Présidée par l’ancien juge en chef Mohamed Chande Othman, la commission a présenté ses conclusions jeudi, après plusieurs mois d’investigations fondées sur des expertises médico-légales, des dossiers hospitaliers et des témoignages de professionnels de santé.
Le bilan fait état de 505 civils et de 16 membres des forces de sécurité parmi les victimes. Vingt-et-un enfants figurent également parmi les personnes décédées. La majorité des morts ont été causées par des blessures par balles.

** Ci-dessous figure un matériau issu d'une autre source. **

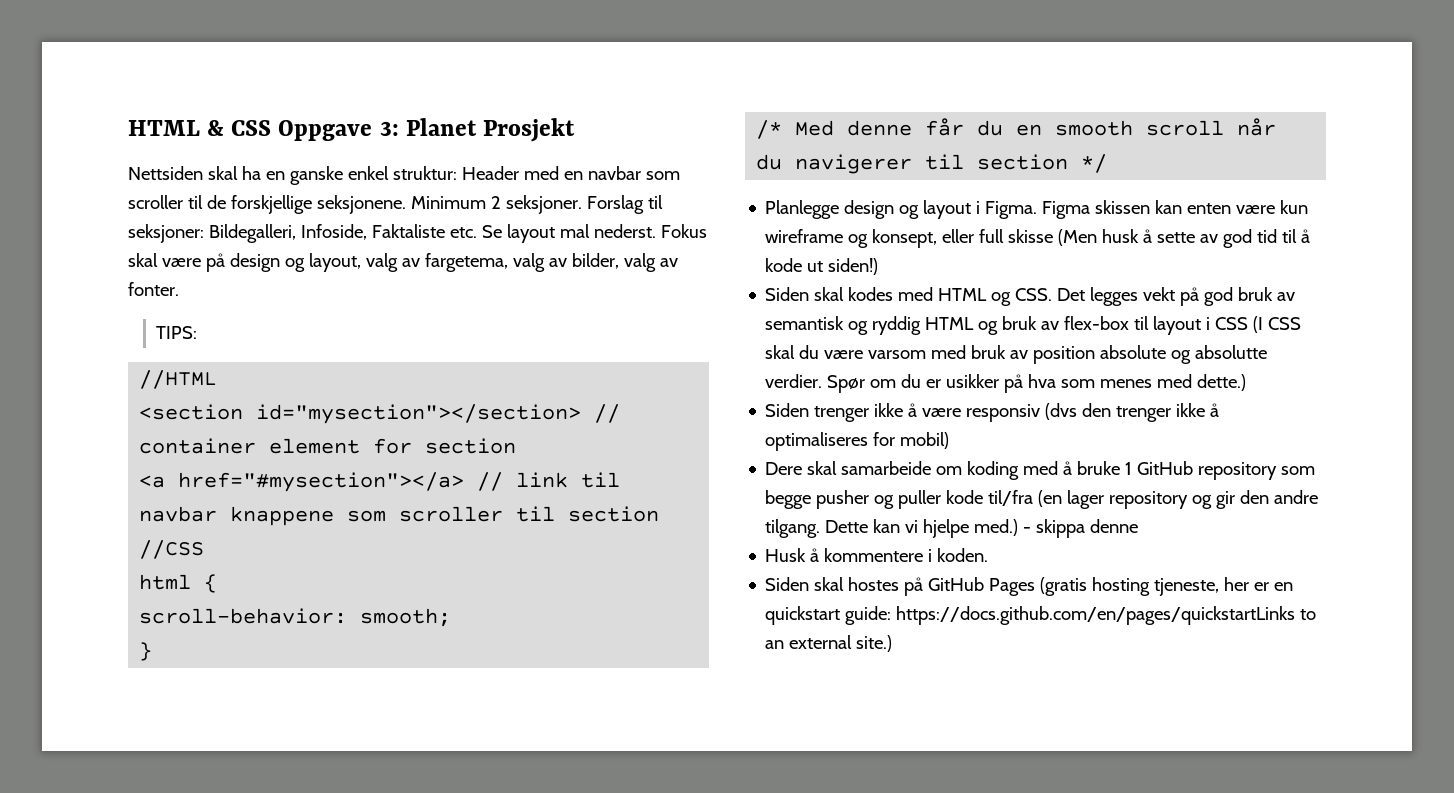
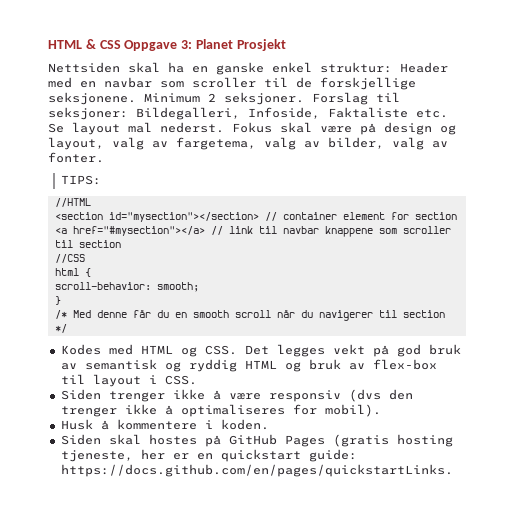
- Planlegge design og layout i Figma. Figma skissen kan enten være kun wireframe og konsept, eller full skisse (Men husk å sette av god tid til å kode ut siden!)
- Siden skal kodes med HTML og CSS. Det legges vekt på god bruk av semantisk og ryddig HTML og bruk av flex-box til layout i CSS (I CSS skal du være varsom med bruk av position absolute og absolutte verdier. Spør om du er usikker på hva som menes med dette.)
+ Kodes med HTML og CSS. Det legges vekt på god bruk av semantisk og ryddig HTML og bruk av flex-box til layout i CSS.
- Siden trenger ikke å være responsiv (dvs den trenger ikke å optimaliseres for mobil)
- Dere skal samarbeide om koding med å bruke 1 GitHub repository som begge pusher og puller kode til/fra (en lager repository og gir den andre tilgang. Dette kan vi hjelpe med.) - skippa denne
+ Siden trenger ikke å være responsiv (dvs den trenger ikke å optimaliseres for mobil).
- Siden skal hostes på GitHub Pages (gratis hosting tjeneste, her er en quickstart guide: https://docs.github.com/en/pages/quickstartLinks to an external site.)
+ Siden skal hostes på GitHub Pages (gratis hosting tjeneste, her er en quickstart guide: https://docs.github.com/en/pages/quickstartLinks.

Les régions les plus touchées sont Dar es Salaam, Mwanza, Mbeya et Arusha, qui concentrent à elles seules l’essentiel des pertes humaines.
En parallèle, 2 390 personnes ont été blessées au cours des affrontements. La commission prévient toutefois que ce bilan pourrait être inférieur à la réalité, certaines victimes n’ayant pas été recensées dans le système de santé officiel.
Ce rapport met en lumière l’une des crises post-électorales les plus meurtrières de l’histoire récente du pays.